# Directions for this task
Nothing other than the lines from the one containing "sales rep: Sebastian Hahn -> Tobias Berger" through the close of the entries below should be printed, each exactly.

#### Data for review ####

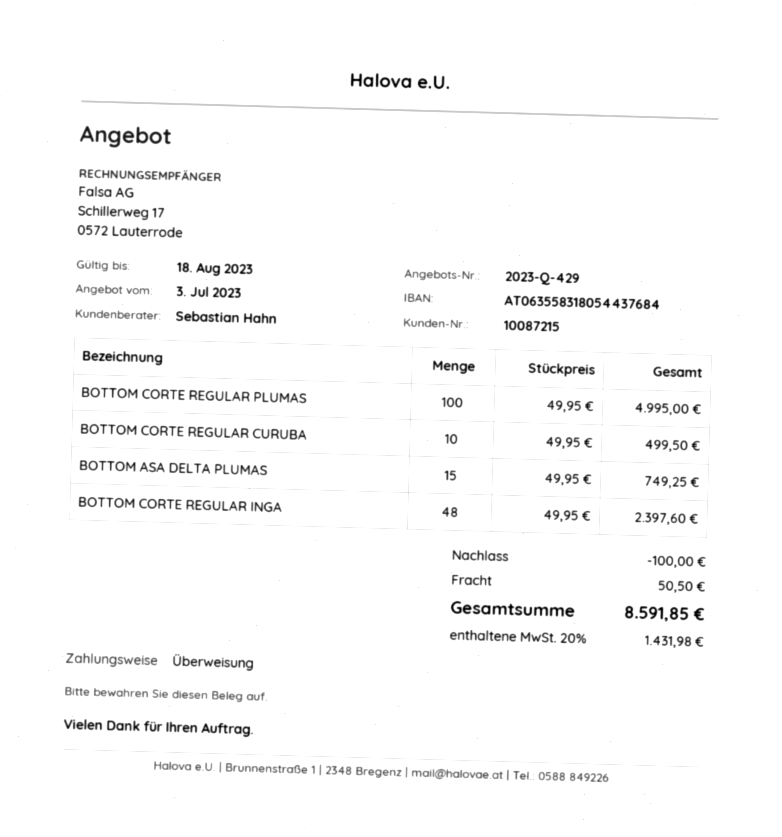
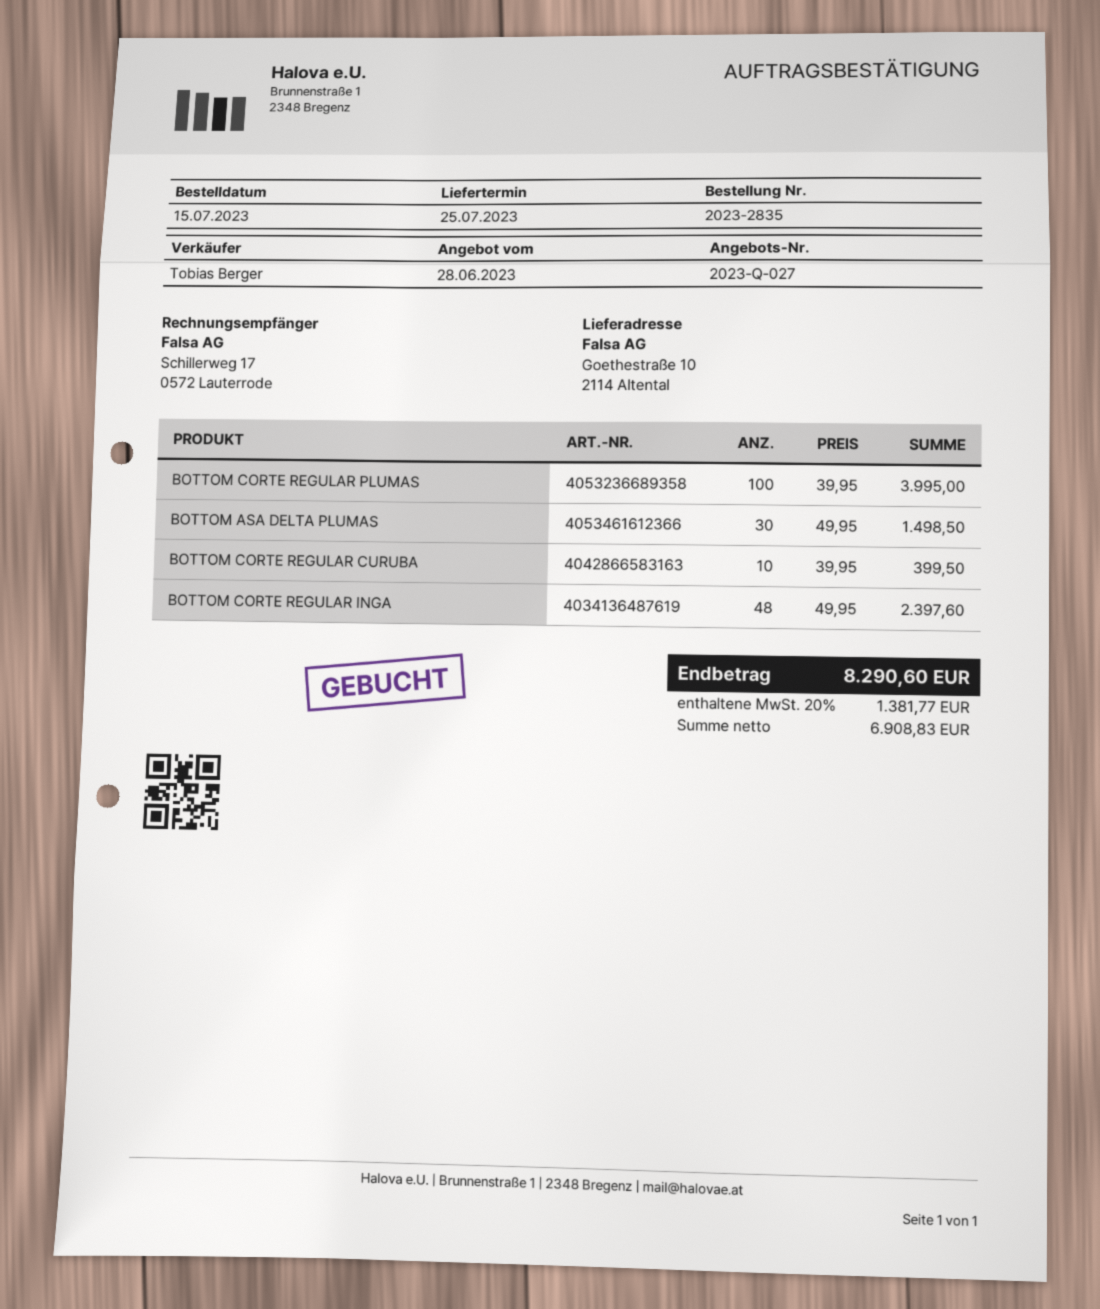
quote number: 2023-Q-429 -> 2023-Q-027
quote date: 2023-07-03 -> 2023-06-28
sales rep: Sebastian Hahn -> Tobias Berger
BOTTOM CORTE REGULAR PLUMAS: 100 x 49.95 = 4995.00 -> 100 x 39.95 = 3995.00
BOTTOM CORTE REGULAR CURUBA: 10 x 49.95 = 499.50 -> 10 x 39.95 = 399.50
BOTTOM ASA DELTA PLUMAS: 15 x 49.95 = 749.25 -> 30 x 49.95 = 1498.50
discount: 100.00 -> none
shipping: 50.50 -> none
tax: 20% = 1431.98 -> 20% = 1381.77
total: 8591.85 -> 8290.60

####

# Answer to this exercise
sales rep: Sebastian Hahn -> Tobias Berger
BOTTOM CORTE REGULAR PLUMAS: 100 x 49.95 = 4995.00 -> 100 x 39.95 = 3995.00
BOTTOM CORTE REGULAR CURUBA: 10 x 49.95 = 499.50 -> 10 x 39.95 = 399.50
BOTTOM ASA DELTA PLUMAS: 15 x 49.95 = 749.25 -> 30 x 49.95 = 1498.50
discount: 100.00 -> none
shipping: 50.50 -> none
tax: 20% = 1431.98 -> 20% = 1381.77
total: 8591.85 -> 8290.60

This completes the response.